• _Excerpted records_:
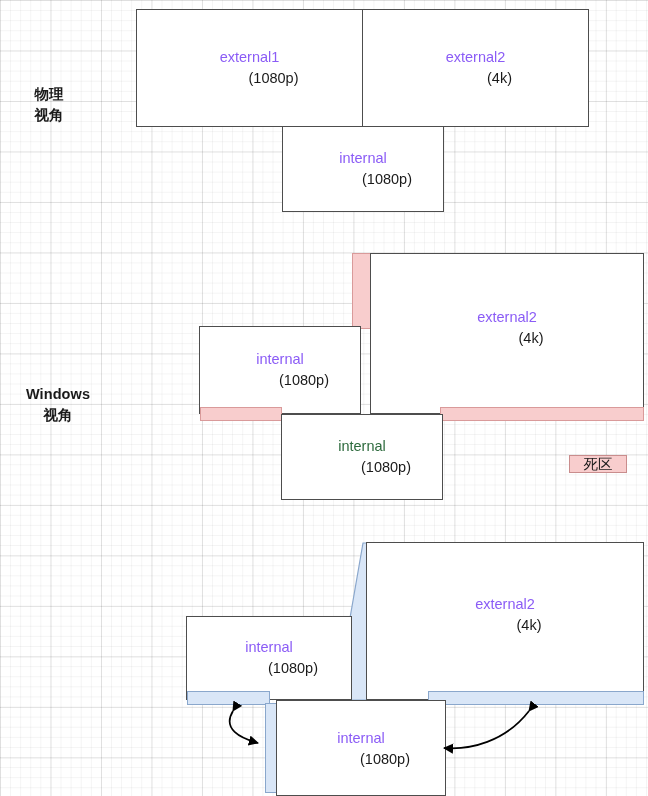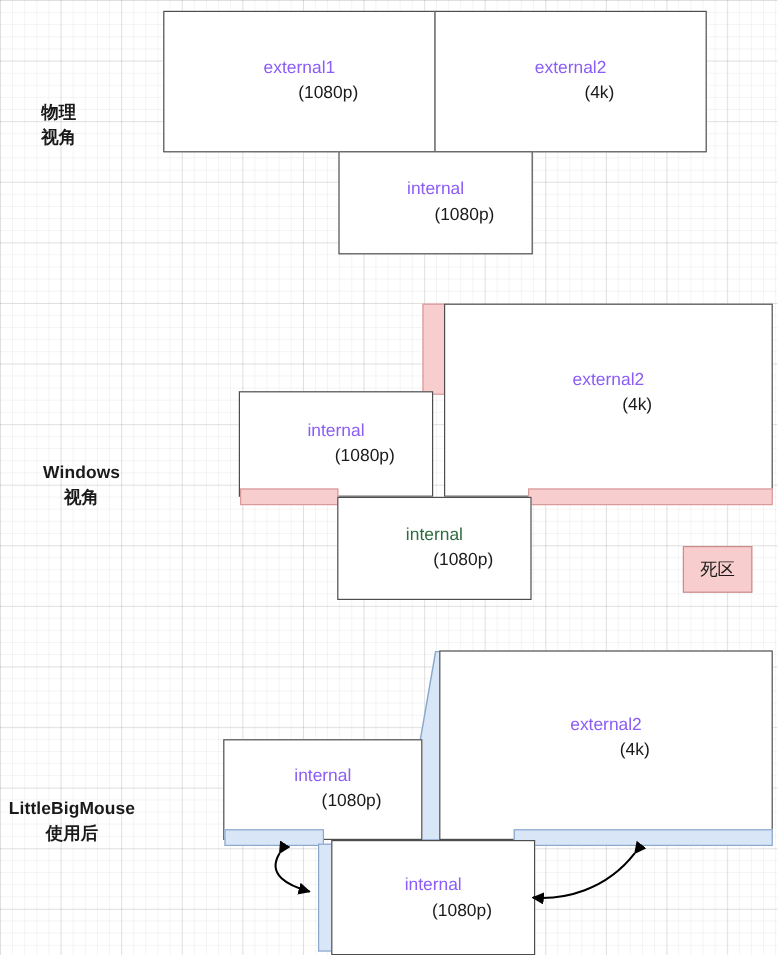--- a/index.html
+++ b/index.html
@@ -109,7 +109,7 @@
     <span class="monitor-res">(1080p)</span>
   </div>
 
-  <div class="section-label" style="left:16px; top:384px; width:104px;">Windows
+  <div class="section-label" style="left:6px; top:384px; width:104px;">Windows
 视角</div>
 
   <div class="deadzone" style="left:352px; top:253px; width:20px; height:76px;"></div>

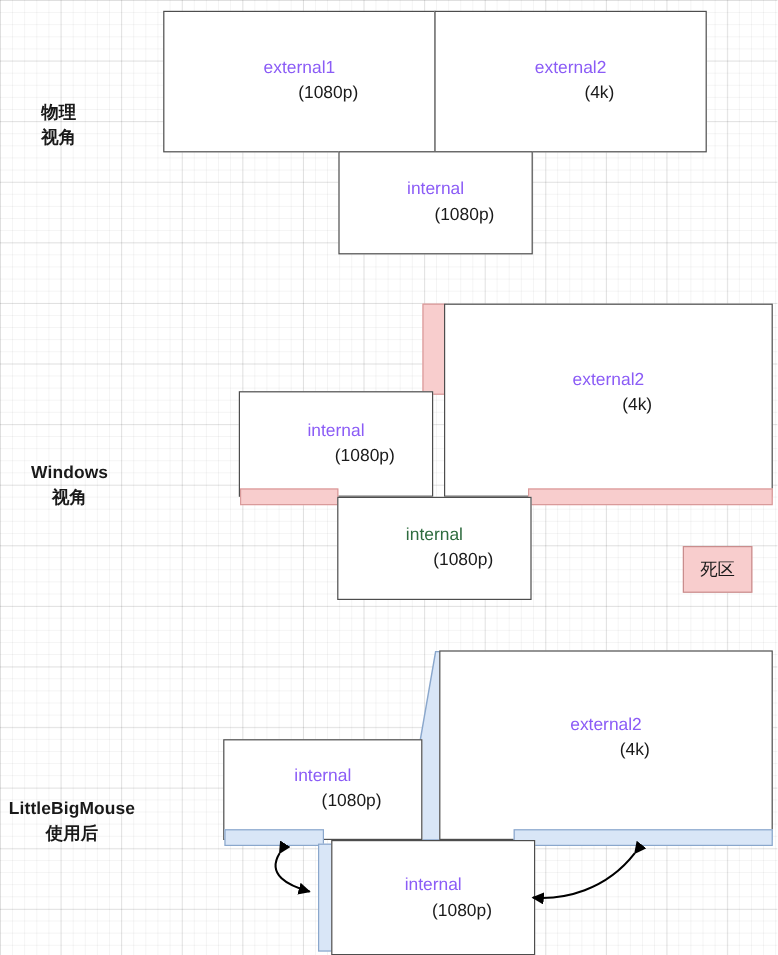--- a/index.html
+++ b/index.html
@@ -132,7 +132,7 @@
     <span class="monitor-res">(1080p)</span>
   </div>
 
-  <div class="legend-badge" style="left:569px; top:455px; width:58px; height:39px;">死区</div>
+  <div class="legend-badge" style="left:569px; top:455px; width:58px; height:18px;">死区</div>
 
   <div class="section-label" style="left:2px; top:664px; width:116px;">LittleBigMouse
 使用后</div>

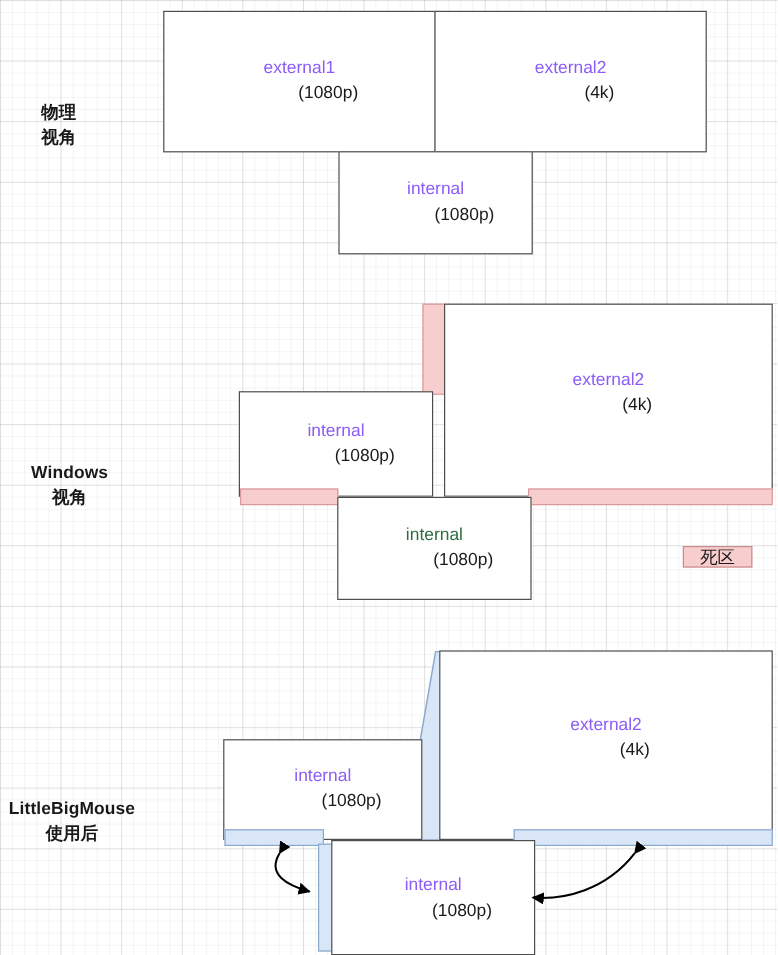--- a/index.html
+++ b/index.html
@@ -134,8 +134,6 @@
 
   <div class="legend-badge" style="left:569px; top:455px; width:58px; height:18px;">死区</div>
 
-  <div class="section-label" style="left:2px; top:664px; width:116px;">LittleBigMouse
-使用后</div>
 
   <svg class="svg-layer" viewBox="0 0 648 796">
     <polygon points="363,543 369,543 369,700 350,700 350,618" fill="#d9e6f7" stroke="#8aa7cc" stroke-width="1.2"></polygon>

...

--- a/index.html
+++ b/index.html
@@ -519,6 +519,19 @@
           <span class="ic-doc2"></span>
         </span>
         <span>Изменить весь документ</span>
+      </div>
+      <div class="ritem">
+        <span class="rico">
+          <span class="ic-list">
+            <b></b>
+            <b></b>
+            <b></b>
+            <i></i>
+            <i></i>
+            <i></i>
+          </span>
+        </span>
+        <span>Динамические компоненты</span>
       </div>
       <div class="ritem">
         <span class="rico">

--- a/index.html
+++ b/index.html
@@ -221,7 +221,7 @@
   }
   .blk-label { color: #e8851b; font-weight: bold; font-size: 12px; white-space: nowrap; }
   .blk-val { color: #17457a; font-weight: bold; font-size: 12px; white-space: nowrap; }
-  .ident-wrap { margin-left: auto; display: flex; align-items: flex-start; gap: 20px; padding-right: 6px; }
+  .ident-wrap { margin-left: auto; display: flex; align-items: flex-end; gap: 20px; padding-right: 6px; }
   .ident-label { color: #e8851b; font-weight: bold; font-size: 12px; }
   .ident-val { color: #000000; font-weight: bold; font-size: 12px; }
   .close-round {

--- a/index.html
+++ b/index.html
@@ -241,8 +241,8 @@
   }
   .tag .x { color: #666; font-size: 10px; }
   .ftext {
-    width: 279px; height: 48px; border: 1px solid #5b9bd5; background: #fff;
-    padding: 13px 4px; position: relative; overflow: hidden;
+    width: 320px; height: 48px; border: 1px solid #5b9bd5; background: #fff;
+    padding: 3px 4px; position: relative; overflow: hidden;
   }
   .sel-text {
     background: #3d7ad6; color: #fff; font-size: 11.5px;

• _Instructions to follow_: Only lines holding the word "color" belong in the answer; copy each one from the material.

• _Completed exercise_:
   .blk-label { color: #e8851b; font-weight: bold; font-size: 12px; white-space: nowrap; }
   .blk-val { color: #17457a; font-weight: bold; font-size: 12px; white-space: nowrap; }
   .ident-label { color: #e8851b; font-weight: bold; font-size: 12px; }
   .ident-val { color: #000000; font-weight: bold; font-size: 12px; }
   .tag .x { color: #666; font-size: 10px; }
     background: #3d7ad6; color: #fff; font-size: 11.5px;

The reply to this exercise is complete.